COMPENSATION COMMITTEE INTERLOCKS AND INSIDER PARTICIPATION

     The Company's Compensation Committee consisted of Messrs. Wesson,
Conjeevaram, Skelly and Reicher during fiscal 2000. During 2000, except for Mr.
Reicher, there were no Compensation Committee interlocks or insider
participation in compensation decisions.

                                        11
   14

SECTION 16(a) BENEFICIAL OWNERSHIP REPORTING COMPLIANCE

     Section 16(a) of the Securities Exchange Act of 1934, as amended, requires
the Company's Directors and executive officers, and persons who own beneficially
more than ten percent (10%) of the Common Stock of the Company, to file reports
of ownership and changes of ownership with the Commission and, during the period
in which the Company's common stock was traded on the American Stock Exchange,
the AMEX. Copies of all filed reports are required to be furnished to the
Company pursuant to Section 16(a).
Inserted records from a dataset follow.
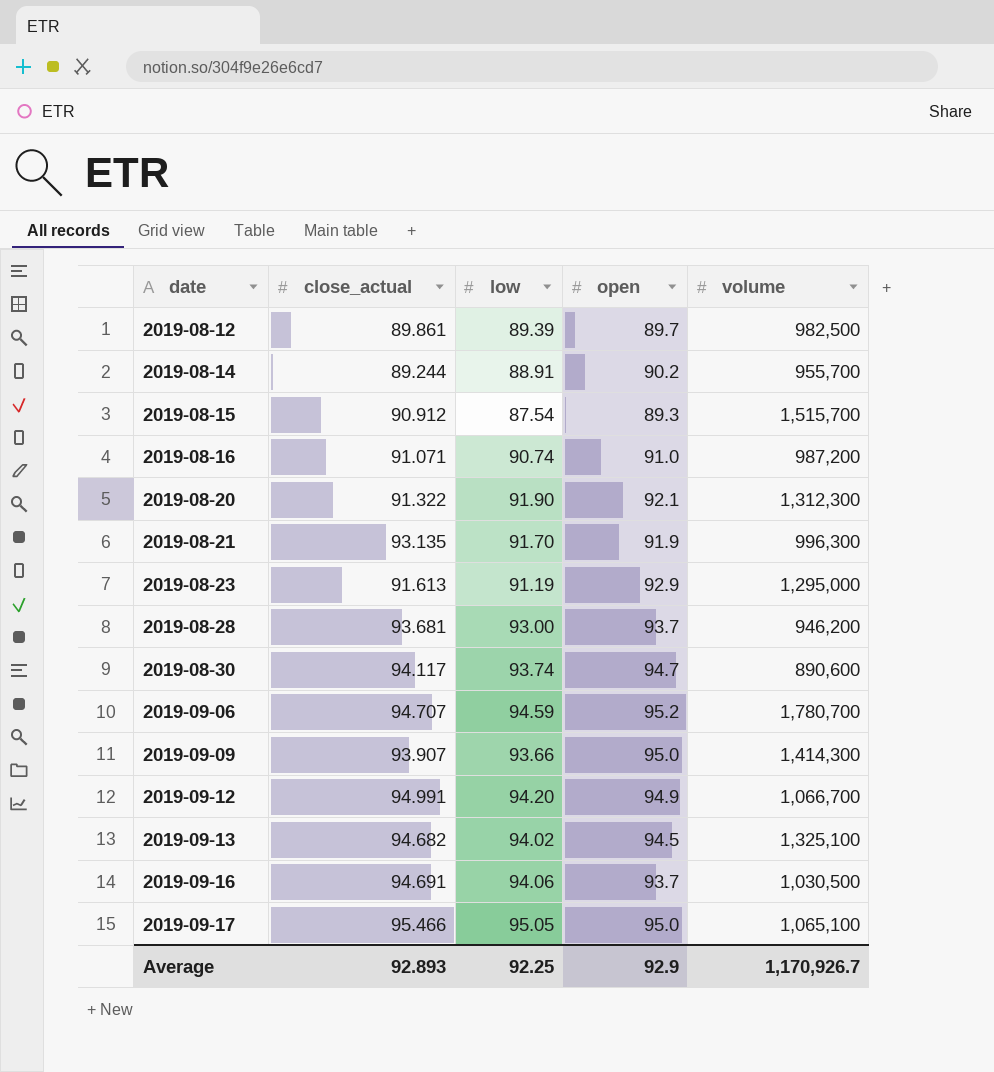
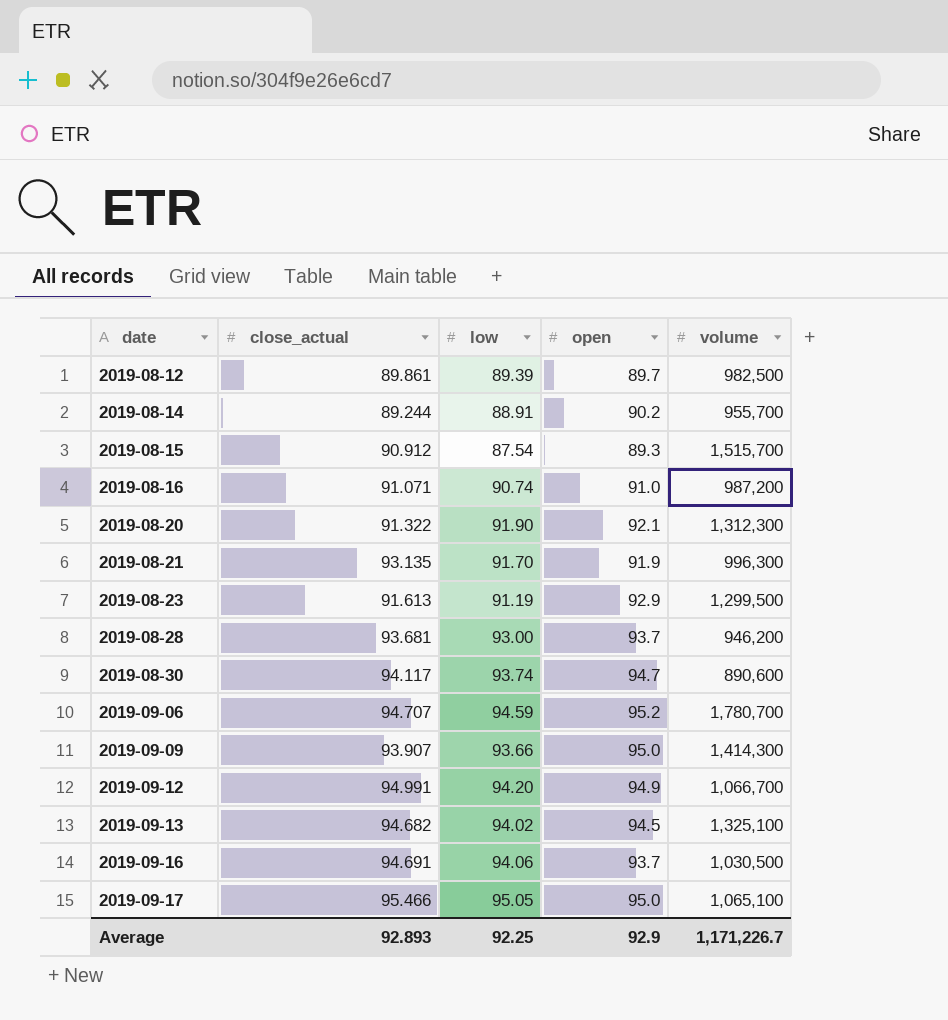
2019-08-23 | volume: 1,295,000 -> 1,299,500
Average | volume: 1,170,926.7 -> 1,171,226.7

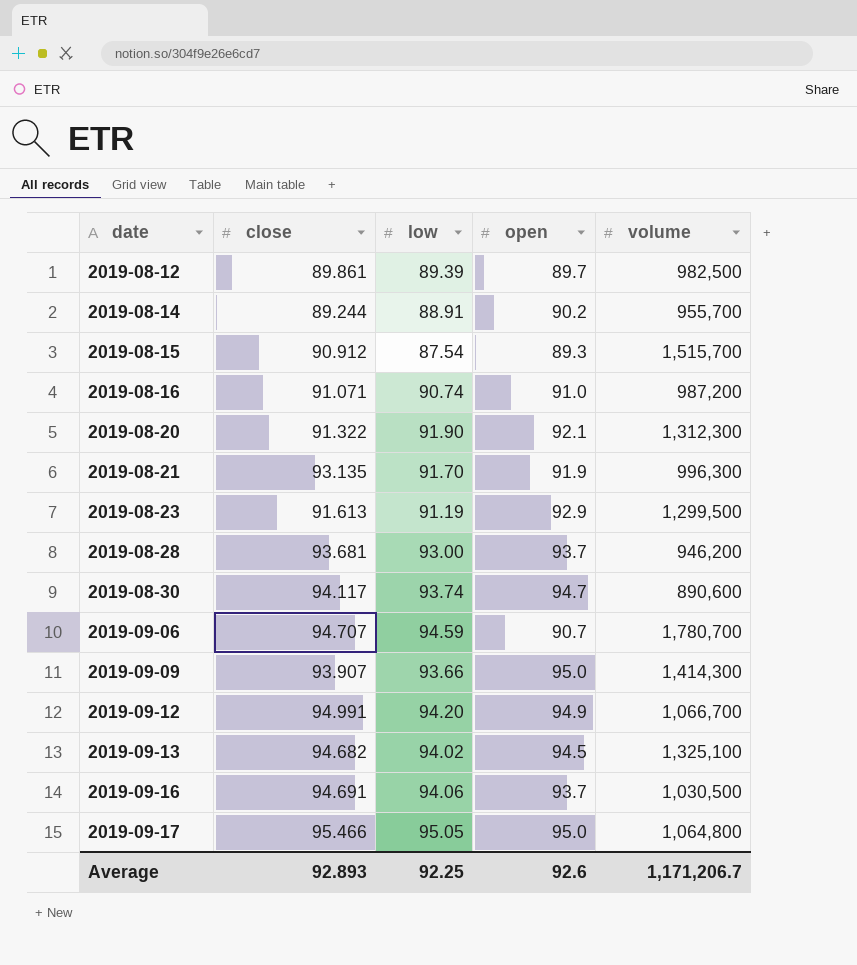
column name: close_actual -> close
2019-09-06 | open: 95.2 -> 90.7
2019-09-17 | volume: 1,065,100 -> 1,064,800
Average | open: 92.9 -> 92.6
Average | volume: 1,171,226.7 -> 1,171,206.7

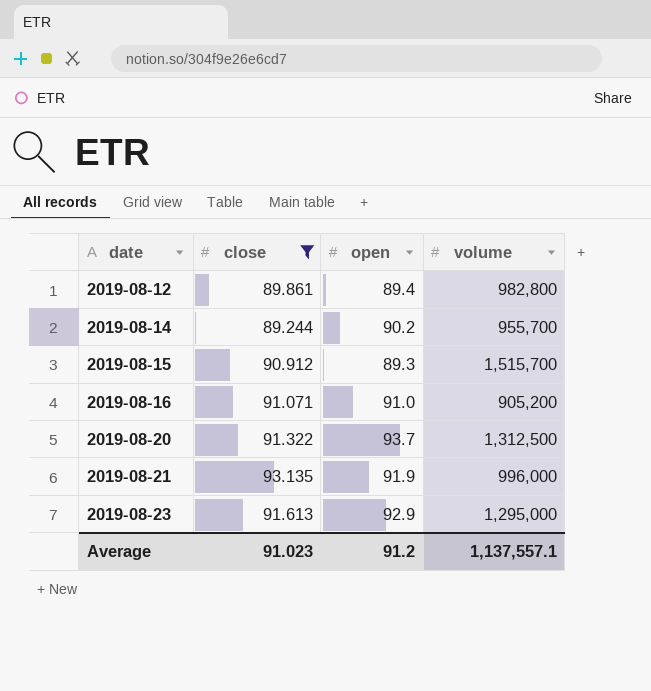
filter: none -> close <= 93.135
column low | position: 3 -> none
2019-08-12 | open: 89.7 -> 89.4
2019-08-12 | volume: 982,500 -> 982,800
2019-08-16 | volume: 987,200 -> 905,200
2019-08-20 | open: 92.1 -> 93.7
2019-08-20 | volume: 1,312,300 -> 1,312,500
2019-08-21 | volume: 996,300 -> 996,000
2019-08-23 | volume: 1,299,500 -> 1,295,000
Average | close: 92.893 -> 91.023
Average | open: 92.6 -> 91.2
Average | volume: 1,171,206.7 -> 1,137,557.1

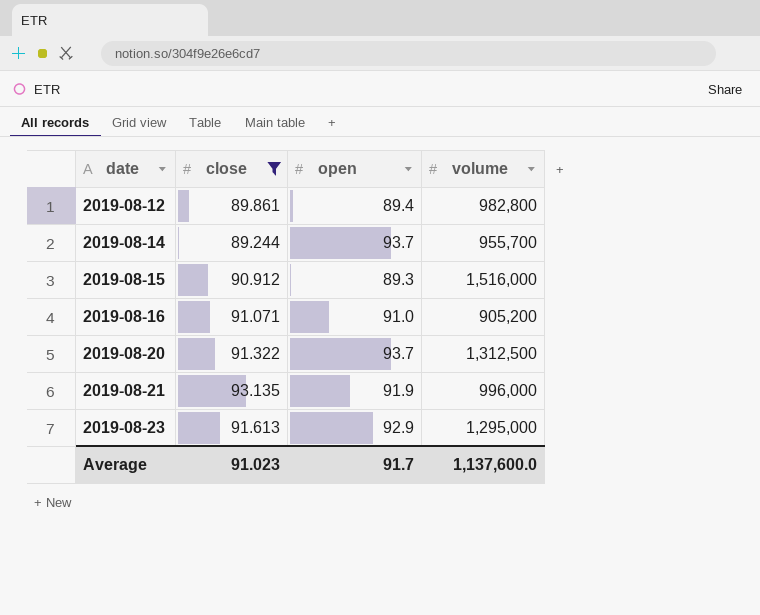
2019-08-14 | open: 90.2 -> 93.7
2019-08-15 | volume: 1,515,700 -> 1,516,000
Average | open: 91.2 -> 91.7
Average | volume: 1,137,557.1 -> 1,137,600.0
Based solely on the reports received by the
Company and on written representations from reporting persons, the Company
believes the Directors, executive officers and greater than ten percent (10%)
beneficial owners complied with all Section 16(a) filing requirements during the
year ended December 31, 2000.

     The following report of the Compensation Committee and the performance
graph in the next section shall not be deemed to be "soliciting material" or to
be "filed" with the Commission or subject to regulations 14A or 14C of the
Commission or to the liabilities of Section 18 of the Exchange Act and shall not
be deemed to be incorporated by reference into any filing under the Securities
Act of 1933 or the Exchange Act, notwithstanding any general incorporation by
reference of this Proxy Statement into any other document.

         REPORT OF THE COMPENSATION COMMITTEE ON EXECUTIVE COMPENSATION

     This report has been prepared by the Compensation Committee of the Board of
Directors of the Company (the "Compensation Committee"). The Compensation
Committee was formed in February 1993. Messrs. Wesson, Conjeevaram, Skelly and
Reicher served as members of the Compensation Committee during 2000. The
Committee meets at least annually or more frequently as the Company's Board of
Directors may request. The Compensation Committee's primary responsibilities
include the review of compensation, consisting of salary, bonuses, benefits, and
other annual compensation, of the Company's executive officers.

EXECUTIVE COMPENSATION PHILOSOPHY

     In 2001, the Company's executive compensation program will reflect the
following executive compensation philosophy, which was developed by the
Compensation Committee of the Board of Directors:

          The Company's mission is to be a significant provider of quality
     generic drugs in the markets it serves. To support this and other strategic
     objectives as approved by the Board of Directors and to provide adequate
     returns to shareholders, the Company must compete for, attract, develop,
     motivate and retain top quality executive talent at the corporate office
     and operating business units of the Company during periods of both
     favorable and unfavorable world-wide business conditions.

     The Company's executive compensation program is a critical management tool
in achieving this goal. "Pay for performance" is the underlying philosophy for
the Company's executive compensation program. Consistent with this philosophy,
the program has been carefully conceived and will be independently administered
by the Compensation Committee of the Board of Directors which will meet
regularly during the year and a majority of whom are independent non-employee
directors. The program is designed to link executive pay to corporate
performance, including share price, recognizing that there is not always a
direct and short-term correlation between executive performance and share price.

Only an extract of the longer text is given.